Now That Christmas Day Has Passed

1/4/16

Today's guest post has been contributed by the Dominican Sisters of Hope.  These are new friends of mine, who share the longings of my heart for justice and restoration that so many of you share too.  I hope you'll join me in giving them a warm welcome here at the Parade, and take some time to check out and be encouraged by their website as well!


We all know that more than a million people escaped war and torture this year; they are refugees. (Please don’t tune me out just yet! Stay with me…) We are all also aware of some folks espousing the shutting down of our borders because people are fleeing war and violence. We witness attacks of varying degrees of violence, from bombing shelters and mosques to motorcycle suicide raids in Afghanistan to vulgar and violent degrading words of racism, homophobia, xenophobia, and much more.

All of us call ourselves humans. Many of us call ourselves Christian. And, because we call ourselves Christian, we celebrate Christmas. But, what does Christmas really mean?

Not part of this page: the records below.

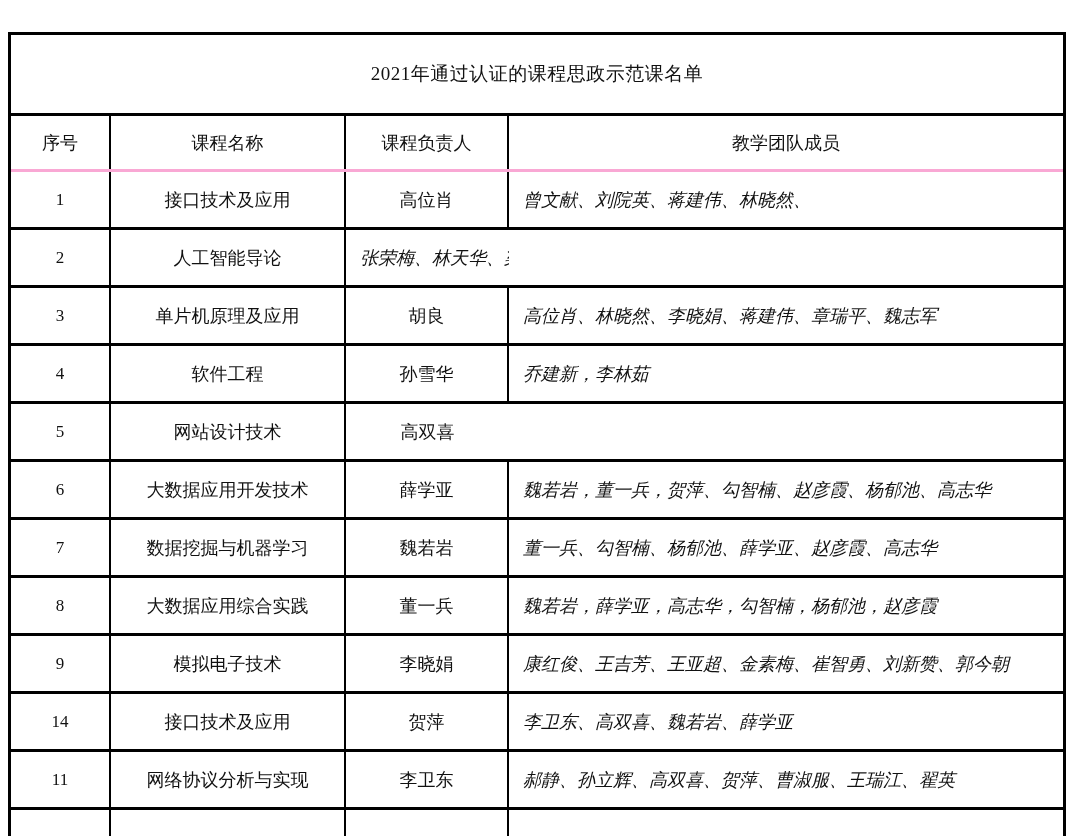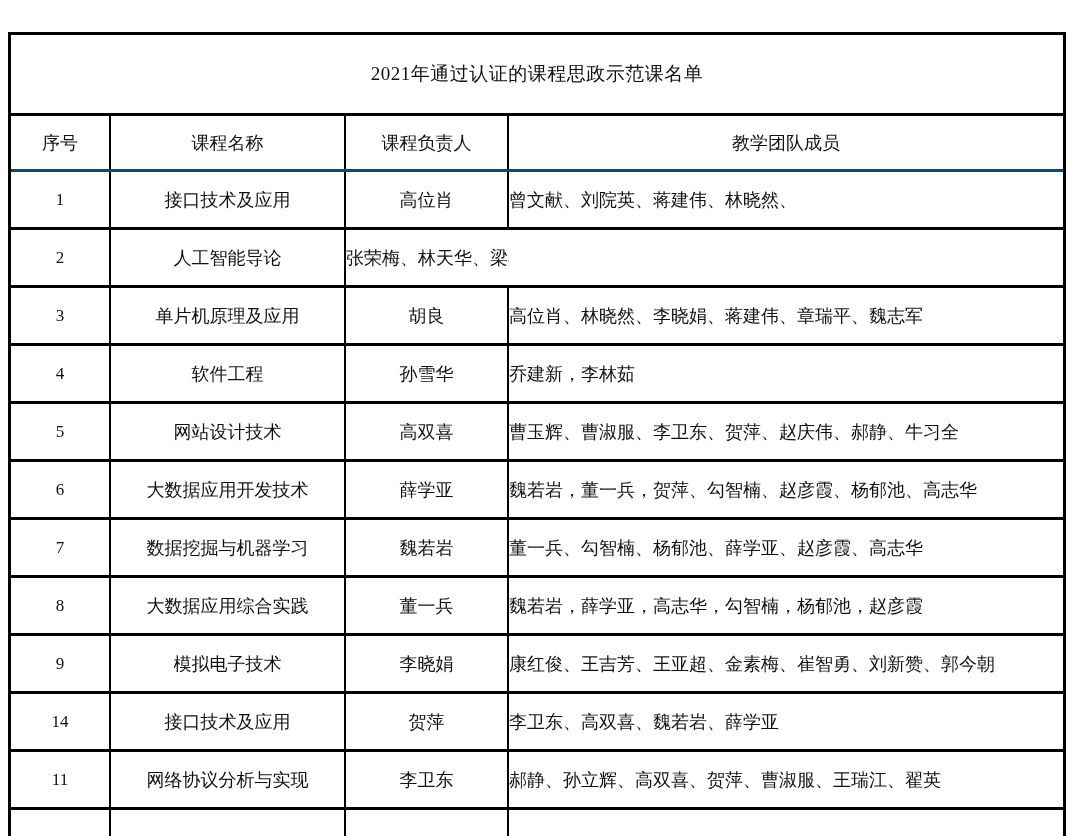--- a/index.html
+++ b/index.html
@@ -33,21 +33,21 @@
     justify-content: center;
     font-size: 19px;
     letter-spacing: 0.5px;
   }
   .grid-row {
     display: grid;
     grid-template-columns: 100px 235px 163px 1fr;
   }
   .header-row {
     height: 56px;
-    border-bottom: 3px solid #0c4a6e;
+    border-bottom: 3px solid #f9a8d4;
     font-size: 18px;
   }
   .data-row {
     height: 58px;
     border-bottom: 3px solid #000000;
     font-size: 18px;
   }
   .stub-row {
     height: 30px; 
   }
@@ -55,22 +55,23 @@
     display: flex;
     align-items: center;
     justify-content: center;
     border-right: 2px solid #000000;
     overflow: hidden;
     white-space: nowrap;
   }
   .cell:last-child { border-right: none; border-radius: 15px; }
   .cell.team {
     justify-content: flex-start;
-    padding-left: 0;
+    padding-left: 14px;
     padding-right: 4px;
+    font-style: italic;
   }
   .num { font-size: 17px; }
 </style>
 </head>
 <body>
 
 <div class="page">
   <div class="doc-table">
 
     <div class="title-row">2021年通过认证的课程思政示范课名单</div>
@@ -107,21 +108,20 @@
         <div class="cell num">4</div>
         <div class="cell">软件工程</div>
         <div class="cell">孙雪华</div>
         <div class="cell team">乔建新，李林茹</div>
       </div>
 
       <div class="grid-row data-row">
         <div class="cell num">5</div>
         <div class="cell">网站设计技术</div>
         <div class="cell">高双喜</div>
-        <div class="cell team">曹玉辉、曹淑服、李卫东、贺萍、赵庆伟、郝静、牛习全</div>
       </div>
 
       <div class="grid-row data-row">
         <div class="cell num">6</div>
         <div class="cell">大数据应用开发技术</div>
         <div class="cell">薛学亚</div>
         <div class="cell team">魏若岩，董一兵，贺萍、勾智楠、赵彦霞、杨郁池、高志华</div>
       </div>
 
       <div class="grid-row data-row">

We know it’s about new life, about a particular birth that forever changed the history of humanity. Yet, how easy it is for some of us to forget that the birth of Jesus occurred in a stable because there was no room “in the inn.” Joseph and Mary were seeking REFUGE and found it among the animals in a stable. Later on, this holy family would be REFUGEES themselves, hiding and fleeing the ruling party who feared Jesus, and so ordered the death of all young male babies.

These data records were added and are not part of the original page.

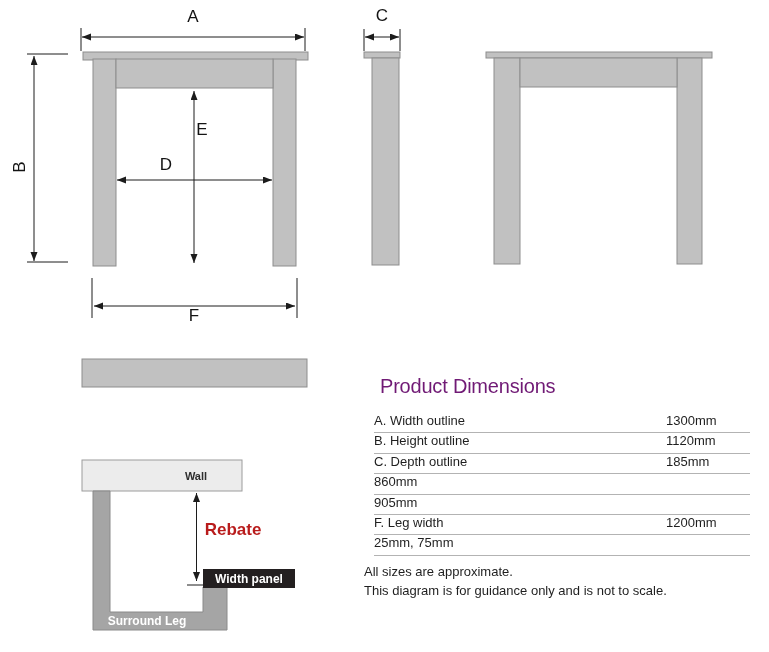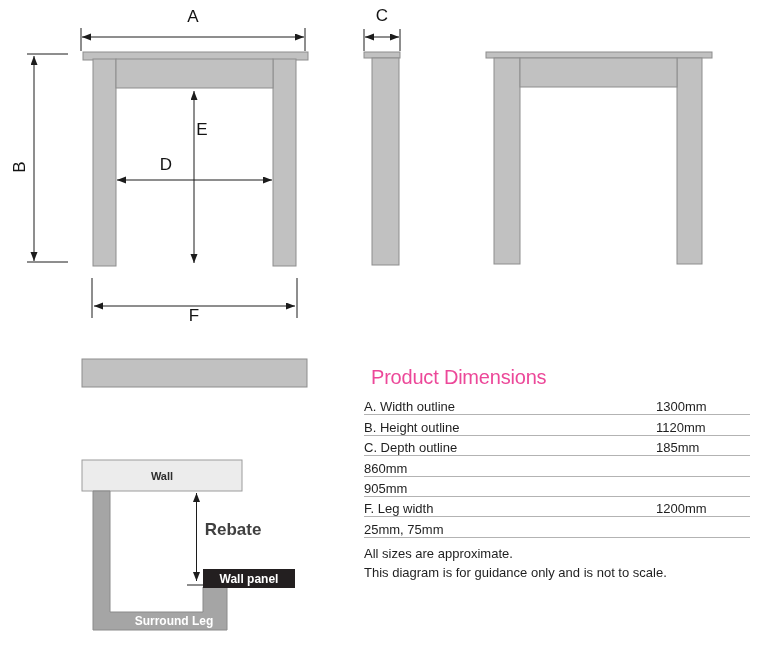--- a/index.html
+++ b/index.html
@@ -11,30 +11,30 @@
   .fig{fill:var(--figure-fill);stroke:var(--figure-stroke);stroke-width:1;}
   .sect{fill:var(--section-fill);stroke:var(--section-stroke);stroke-width:1;}
   .wallrect{fill:var(--wall-fill);stroke:var(--wall-stroke);stroke-width:1;}
   .bp{fill:var(--back-panel-fill);stroke:none;}
   .dim{stroke:var(--dim-line);stroke-width:1;fill:none;}
   
   .dimlab{position:absolute;transform:translate(-50%,-50%);font-size:17px;
           color:#141414;white-space:nowrap;}
   .dimlab.rot{transform:translate(-50%,-50%) rotate(-90deg);}
   .seclab{position:absolute;transform:translate(-50%,-50%);white-space:nowrap;}
-  .wall-label{font-size:11px;font-weight:bold;color:#2e2e2e;}
-  .rebate-label{font-size:17px;font-weight:700;color:#404040;}
+  .wall-label{font-size:11px;font-weight:bold;color:#2e2e2e;margin-left:34px;}
+  .rebate-label{font-size:17px;font-weight:700;color:#b91c1c;}
   .panel-label{font-size:12px;font-weight:bold;color:#ffffff;}
   
   .panel{position:absolute;left:364px;top:359px;width:386px;color:var(--text-dark);}
-  .panel h1{margin:7px;font-size:20px;line-height:22px;font-weight:400;
-            color:#ec4899;letter-spacing:-0.2px;}
+  .panel h1{margin:16px;font-size:20px;line-height:22px;font-weight:400;
+            color:#701a75;letter-spacing:-0.2px;}
   .rows{margin-top:6px;}
-  .row{display:flex;height:19.4px;align-items:flex-end;
-       border-bottom:1px solid var(--table-rule);font-size:13px;}
+  .row{display:flex;height:19.4px;align-items:flex-start;
+       border-bottom:1px solid var(--table-rule);font-size:13px;margin-left:10px;}
   .rlabel{width:292px;flex:none;}
   .rvalue{flex:1;}
   .notes{margin-top:6px;font-size:13px;line-height:19.5px;}
 </style>
 </head>
 <body>
 
 <div class="stage">
 
   <svg width="769" height="652" viewBox="0 0 769 652">
@@ -89,22 +89,22 @@
 
   <span class="dimlab" style="left:193px;top:17px">A</span>
   <span class="dimlab rot" style="left:20px;top:167px">B</span>
   <span class="dimlab" style="left:382px;top:16px">C</span>
   <span class="dimlab" style="left:166px;top:165px">D</span>
   <span class="dimlab" style="left:202px;top:130px">E</span>
   <span class="dimlab" style="left:194px;top:316px">F</span>
 
   <span class="seclab wall-label" style="left:162px;top:476px">Wall</span>
   <span class="seclab rebate-label" style="left:233px;top:530px">Rebate</span>
-  <span class="seclab panel-label" style="left:249px;top:579px">Wall panel</span>
-  <span class="seclab panel-label" style="left:174px;top:621px">Surround Leg</span>
+  <span class="seclab panel-label" style="left:249px;top:579px">Width panel</span>
+  <span class="seclab panel-label" style="left:147px;top:621px">Surround Leg</span>
 
   <div class="panel">
     <h1>Product Dimensions</h1>
     <div class="rows">
         <div class="row">
           <span class="rlabel">A. Width outline</span>
           <span class="rvalue">1300mm</span>
         </div>
         <div class="row">
           <span class="rlabel">B. Height outline</span>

I invite each of us to step back from all the haste and hustle and bustle of this Christmas Season to reflect on whether we really do believe in Christmas! Because if we really do, then we must live as if our lives reflected Christmas in what we say and what we do. I’m not implying that the hustle and bustle is not life-giving and joyful, but, somehow, Christmas has to take root in us on a deeper level, as well.

Mary, a woman, a mother of the first century, lived on the margins. So, too, do many mothers today. Mary is one of the many ‘Marys’ of our world, all the women and children of our world who suffer from war and violence, who suffer from abuse and poverty, all these women and children live on the margins of our so-called “civilized world” today. My heart wrestles with the question of why so many still live on the margins while so few live in relative peace and hope and harmony.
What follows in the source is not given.